Son palabras mayores, desde luego. Y por ello es normal que uno, ya consciente del pudoroso dolor de la decepción, sienta cierto temor. Un pegajoso temor empático por el qué dirán, que, lejos de poner el punto de mira en el ‘yo’, no siente la menor vergüenza ni reparo en dirigirse al ‘ellos’. A los capitalistas, a los presuntos explotadores laborales y a los mecanizadores del trabajo artístico. A un conglomerado de gerentes y productores, pero también de jóvenes promesas del arte y de la programación; arrieros y yugos; por el que, en otras condiciones, difícilmente podría haber sentido poco más que pena o asco, pero ante el cual, en mi estado actual, no puedo hacer otra cosa que no sea sentir compasión. Y me odio un poco por ello, porque soy el primero que desconfía del éxito de Alyx y porque no creo que, al menos en términos de promoción, se haya realizado un buen trabajo con la que debería de ser la entrega más importante – al menos, a nivel mediático – de la última década. Pero nada es comparado con la repulsión que me causa la idea de que, por su propia naturaleza o por anticiparse a tiempos futuros, Alyx simplemente no funcione. Con el hecho de que, pese a la carne en el asador y a las intenciones por reavivar una llama que muchos creíamos extinta, no levante las ascuas de una comunidad enfurecida, sino que únicamente deje a su paso un silencio entristecedor, como el que le ha acompañado prácticamente hasta el día de hoy. Calma.
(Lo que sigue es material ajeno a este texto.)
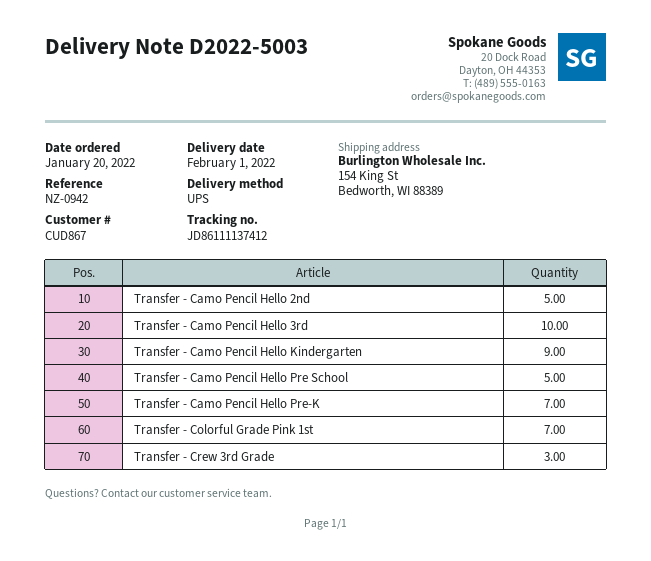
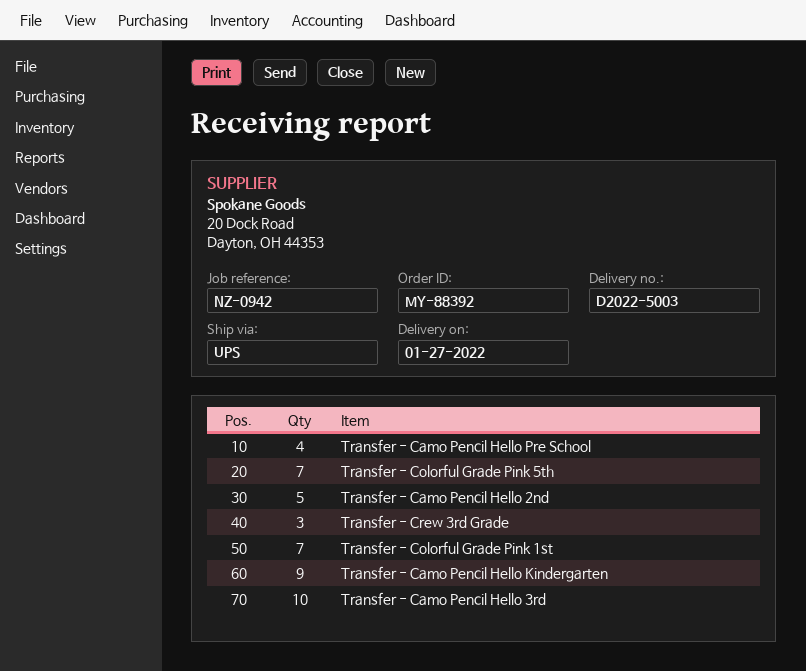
delivery date: 2022-02-01 -> 2022-01-27
Transfer - Camo Pencil Hello Pre School: 5 -> 4
Transfer - Camo Pencil Hello Pre-K: 7 -> none
Transfer - Colorful Grade Pink 5th: none -> 7

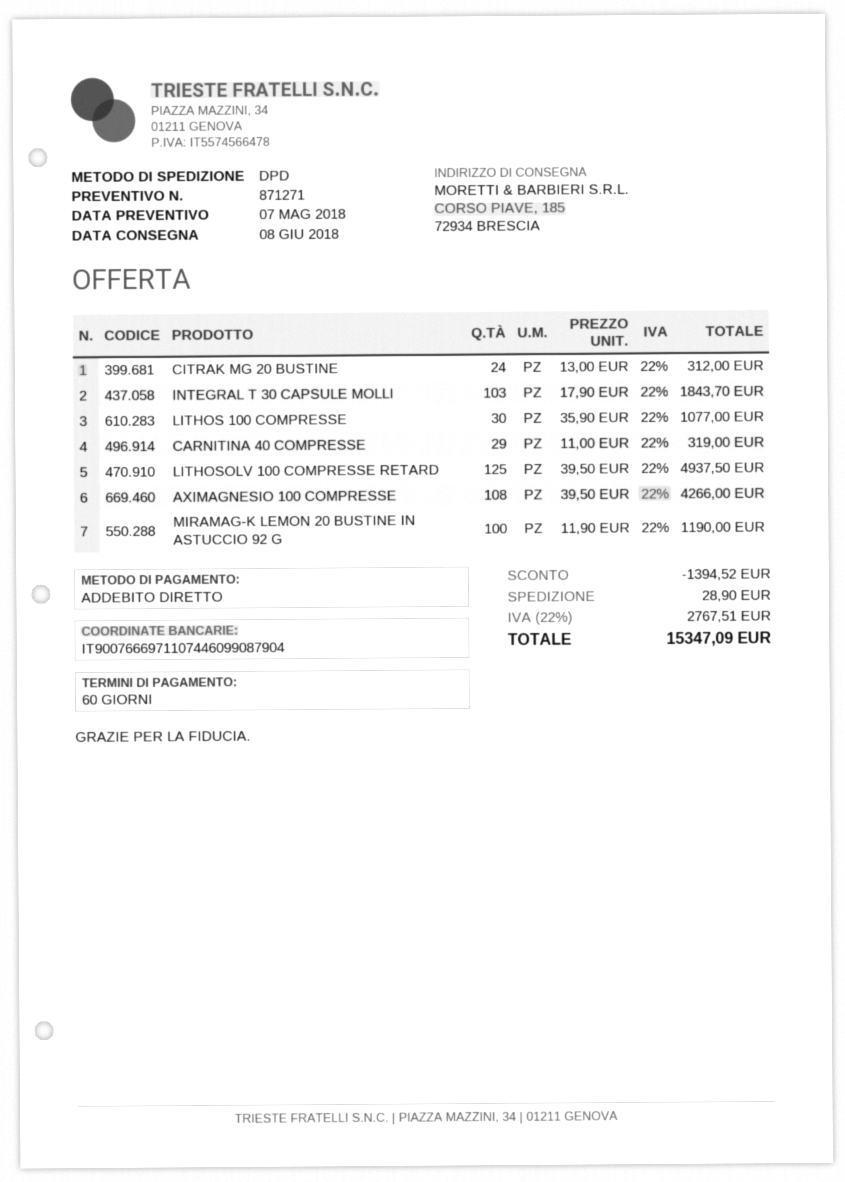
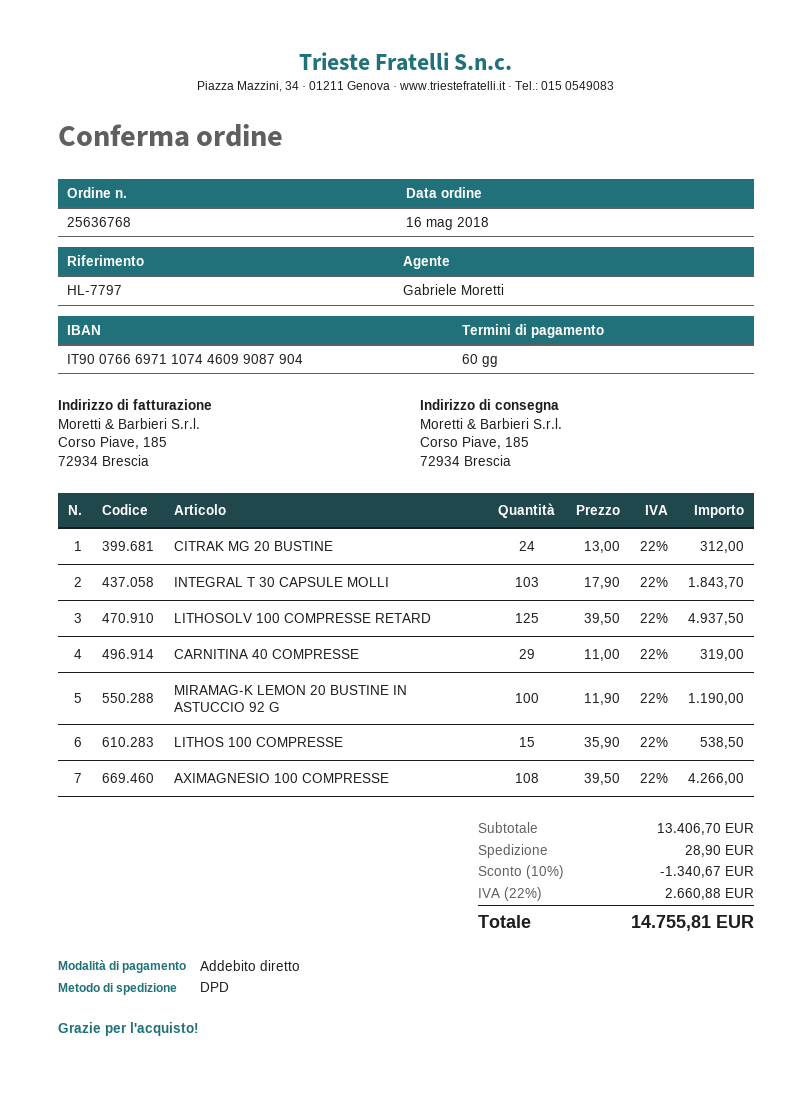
LITHOS 100 COMPRESSE: 30 x 35.90 = 1077.00 -> 15 x 35.90 = 538.50
discount: 1394.52 -> 1340.67
tax: 22% = 2767.51 -> 22% = 2660.88
total: 15347.09 -> 14755.81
Quizás mis amigos tuviesen razón. Quizás Alyx sea, finalmente, todo lo que uno puede esperar de Valve, incluso ante los azarosos vientos que últimamente soplan en contra de las velas del titán americano. Quizás triunfe, y quizás sea el vendeconsolas que una tecnología así necesita. Pero, independientemente del resultado, de todas aquellas expectativas que pueden haberse erosionado ante el estreno de una precuela de estas características y de todos esos perjuicios colaterales que a día de hoy, sin ir más lejos, nos impiden disfrutar de las obras de CampoSanto, debemos, como comunidad dedicada, estar a la altura. Estar a la altura del relativo fracaso, no tan técnico como comercial, que puede suponer el riesgo inherente a un lanzamiento exclusivo de realidad virtual, pese a las excelsas cotas de calidad que pueda llegar a alcanzar, reivindicándolo en futuras divagaciones, tesis y conversaciones con conocidos. A la altura de una franquicia que, de mimarse como se debe, a buen seguro nos brindará nuevas alegrías en un futuro, pudiendo errar en sus desarrollos como otras tantas lo han hecho antes, sin que ello influya en las próximas propuestas. Y a la altura de una selecta y muy bien educada comunidad que, tras años de espera, maduraciones e importantes desembolsos, al fin podrán ver su sueño, esa anhelada continuación al Episodio 2, hecho realidad. Y esta vez, con sus propios ojos.